The world’s beaches represent an interface between land and water, and provide protection for coasts from marine storms and hurricanes, but a new study by the European Commission’s Joint Research Centre indicates that without mitigating the effects of climate change and adapting to it, half of the world’s beaches will be vulnerable to erosion by the end of the century.Erosion of sandy beaches will endanger wildlife and may cause heavy losses in coastal cities that no longer have buffer zones to protect them from rising sea levels and severe storms. In addition, coastal erosion increases the cost of governmental measures to mitigate the effects of climate change.

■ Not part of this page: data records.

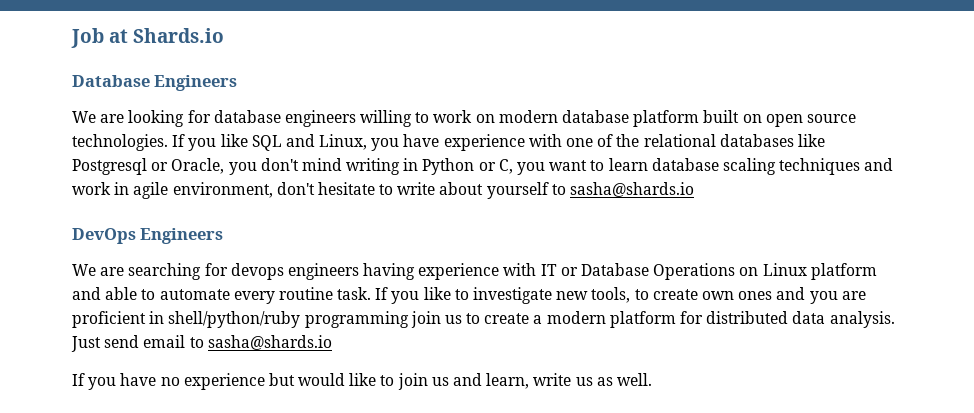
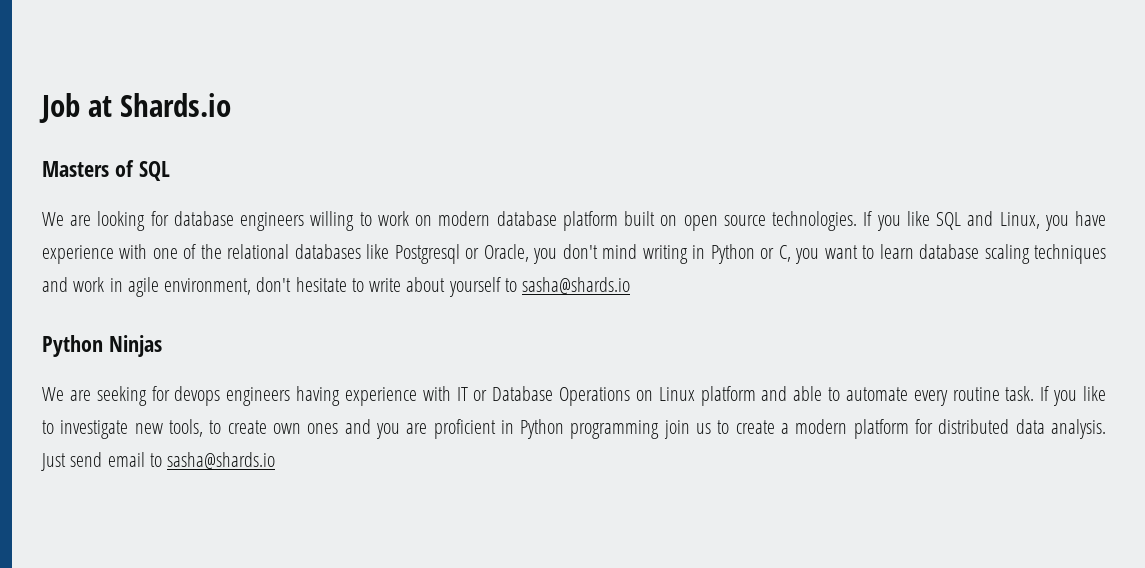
[72,75,238,91] Database Engineers -> [42,160,170,181] Masters of SQL
[72,228,224,244] [72,263,202,280] DevOps Engineers // We are searching -> [42,335,162,357] [42,386,147,406] Python Ninjas // We are seeking
[168,311,301,328] shell/python/ruby -> [520,419,565,439] Python
[72,373,652,390] // If you have no experience but would like to join us and learn, write us as well. -> (276, 460) none

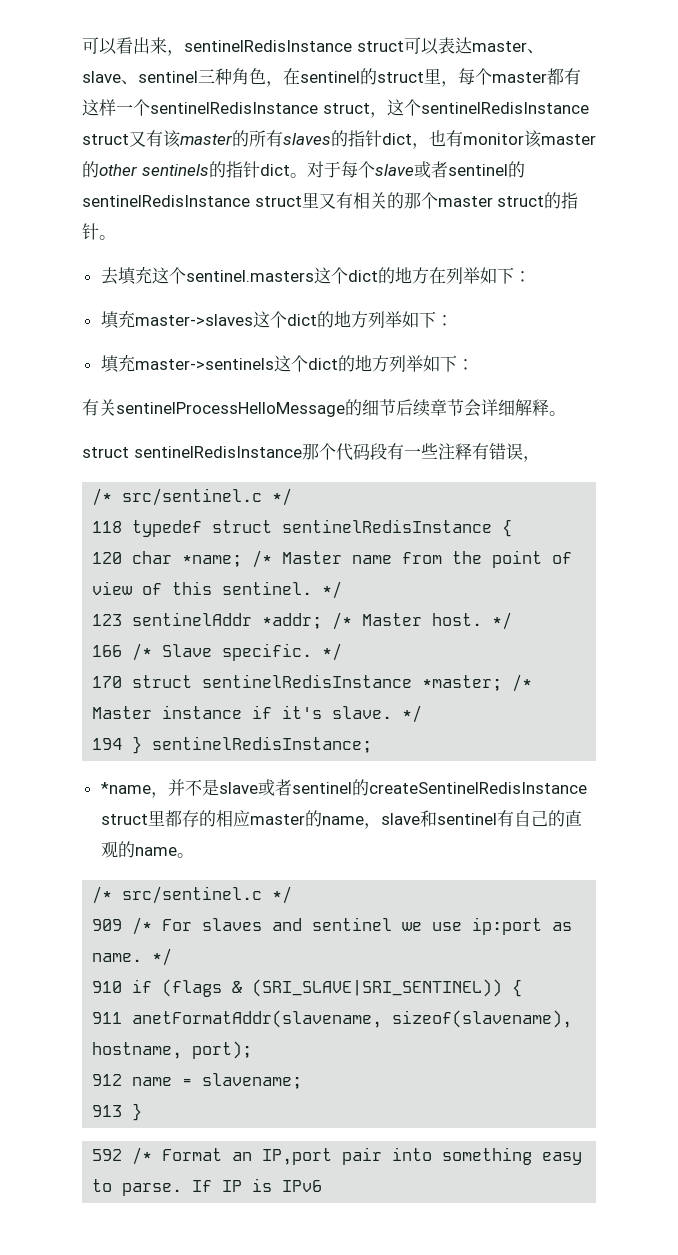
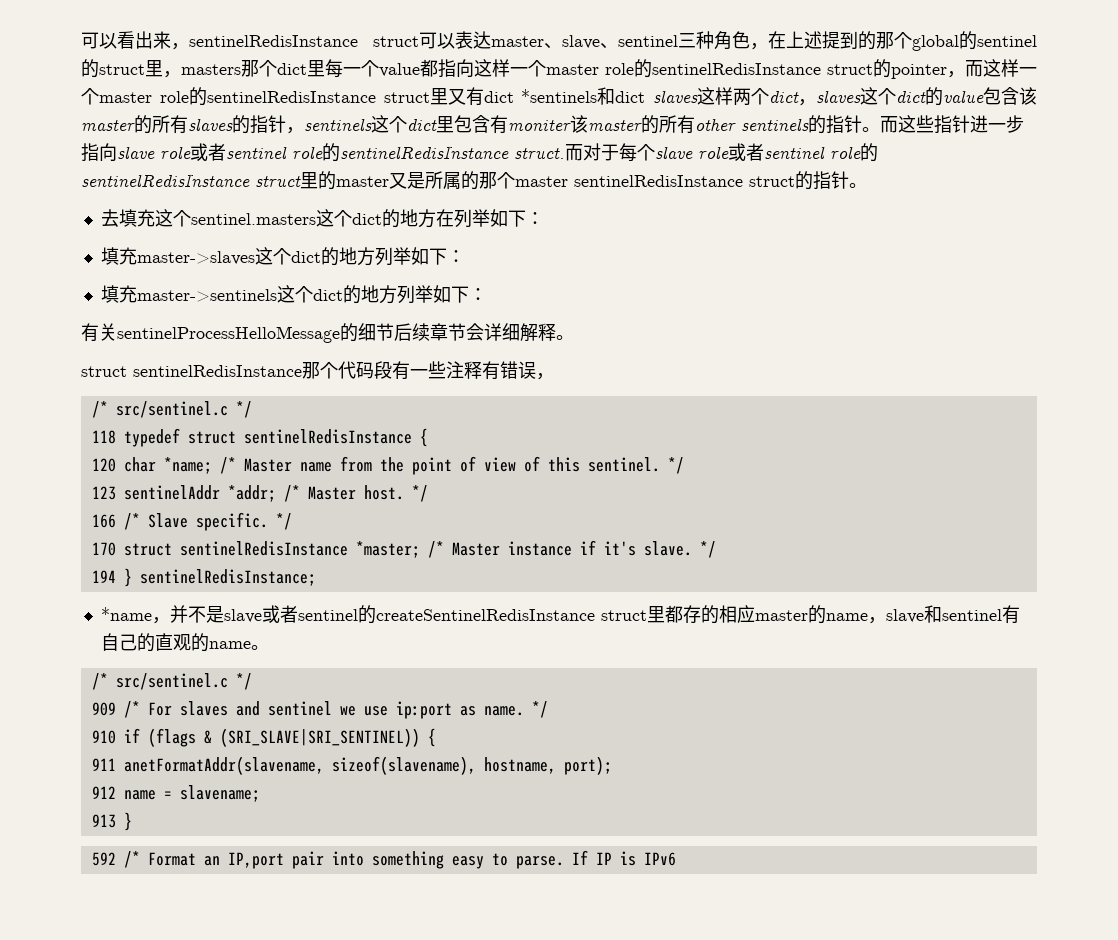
[300,68,581,87] [82,99,589,118] [82,130,163,147] sentinel的struct里，每个master都有这样一个sentinelRedisInstance struct，这个sentinelRedisInstance struct又有 -> [786,31,1037,51] [81,59,1037,79] [81,87,1019,106] 上述提到的那个global的sentinel的struct里，masters那个dict里每一个value都指向这样一个master role的sentinelRedisInstance struct的pointer，而这样一个master role的sentinelRedisInstance struct里又有dict *sentinels和dict slaves这样两个dict，slaves这个dict的value包含
[382,130,596,149] [82,161,99,178] dict，也有monitor该master的 -> [286,115,695,134] ，sentinels这个dict里包含有moniter该master的所有
[259,164,307,178] dict。 -> [862,115,1024,134] [81,143,583,162] 。而这些指针进一步指向slave role或者sentinel role的sentinelRedisInstance struct.而
[413,161,525,178] [82,192,387,209] 或者sentinel的sentinelRedisInstance struct里又有相关 -> [698,143,878,162] [81,171,461,190] role或者sentinel role的sentinelRedisInstance struct里的master又是所属
(493, 201) none -> [574,175,743,187] sentinelRedisInstance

In the study published last week in the journal Nature Climate Change, researchers expect erosion to destroy 36,097 km, or 13.6% of sandy coasts around the world, including the Egyptian coast, within 30 years. The situation is expected to worsen in the second half of the century as 9,561 km, equivalent to 25.7% of the world’s beaches are estimated to be eroded.

Eroding scenarios

The study provides forecasts of the shoreline’s shape between the years 2050 and 2100. It links changes in the shoreline directly to climate change based on the concentration of greenhouse gases according to the Representative Concentration Pathway (RCP) approved by the Intergovernmental Panel on Climate Change (IPCC). Thus, the study aims to calculate shoreline changes globally based on the ratio of greenhouse gases in the atmosphere.

In the latest report of the IPCC in 2019, scientists studied the greenhouse gas concentration pathway and expect that, by 2100, if countries in the world do not comply with the terms of the Paris climate agreement, average global sea levels will rise between 61 centimeters to about one meter.

Researchers relied on climate data, models, 82 years’ worth of sea level monitoring, and 35 years of beach satellite imaging. They also simulated more than 100m storms and measured their global coastal erosion.